── Data provided ──

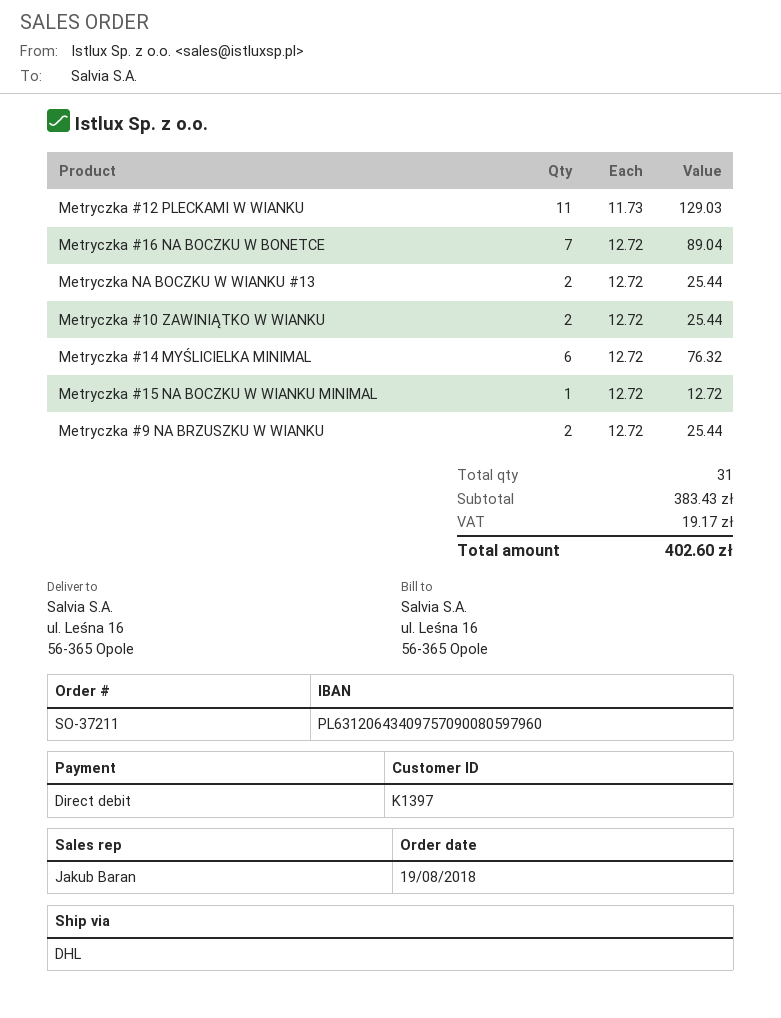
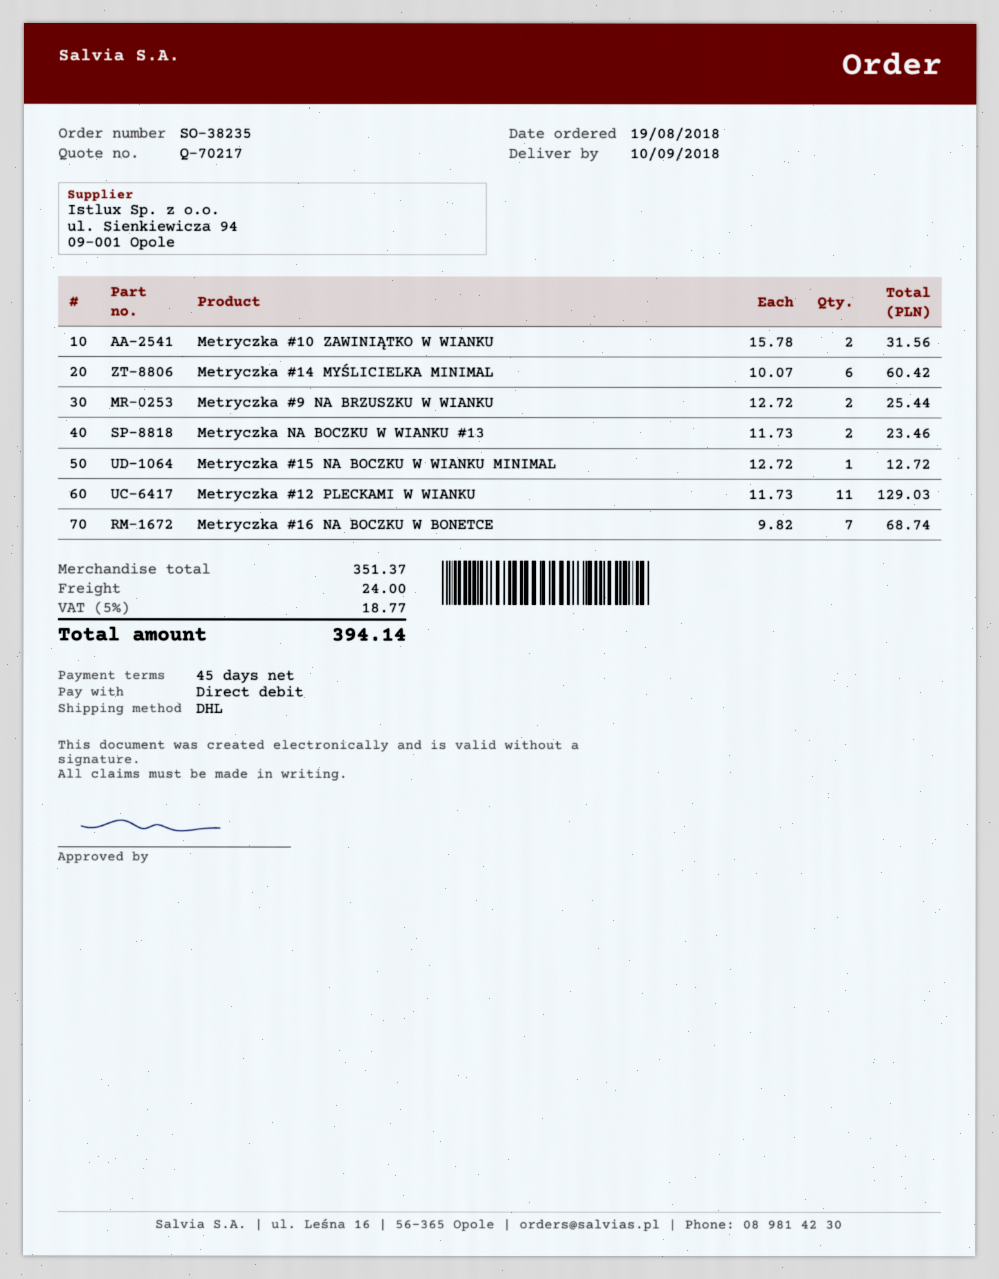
order number: SO-37211 -> SO-38235
Metryczka #16 NA BOCZKU W BONETCE: 7 x 12.72 = 89.04 -> 7 x 9.82 = 68.74
Metryczka NA BOCZKU W WIANKU #13: 2 x 12.72 = 25.44 -> 2 x 11.73 = 23.46
Metryczka #10 ZAWINIĄTKO W WIANKU: 2 x 12.72 = 25.44 -> 2 x 15.78 = 31.56
Metryczka #14 MYŚLICIELKA MINIMAL: 6 x 12.72 = 76.32 -> 6 x 10.07 = 60.42
subtotal: 383.43 -> 351.37
shipping: none -> 24.00
tax: 19.17 -> 18.77
total: 402.60 -> 394.14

───

Problem details: Leave out the pictures and retype the rest of the entries exactly.

Result of this exercise:
order number: SO-37211 -> SO-38235
Metryczka #16 NA BOCZKU W BONETCE: 7 x 12.72 = 89.04 -> 7 x 9.82 = 68.74
Metryczka NA BOCZKU W WIANKU #13: 2 x 12.72 = 25.44 -> 2 x 11.73 = 23.46
Metryczka #10 ZAWINIĄTKO W WIANKU: 2 x 12.72 = 25.44 -> 2 x 15.78 = 31.56
Metryczka #14 MYŚLICIELKA MINIMAL: 6 x 12.72 = 76.32 -> 6 x 10.07 = 60.42
subtotal: 383.43 -> 351.37
shipping: none -> 24.00
tax: 19.17 -> 18.77
total: 402.60 -> 394.14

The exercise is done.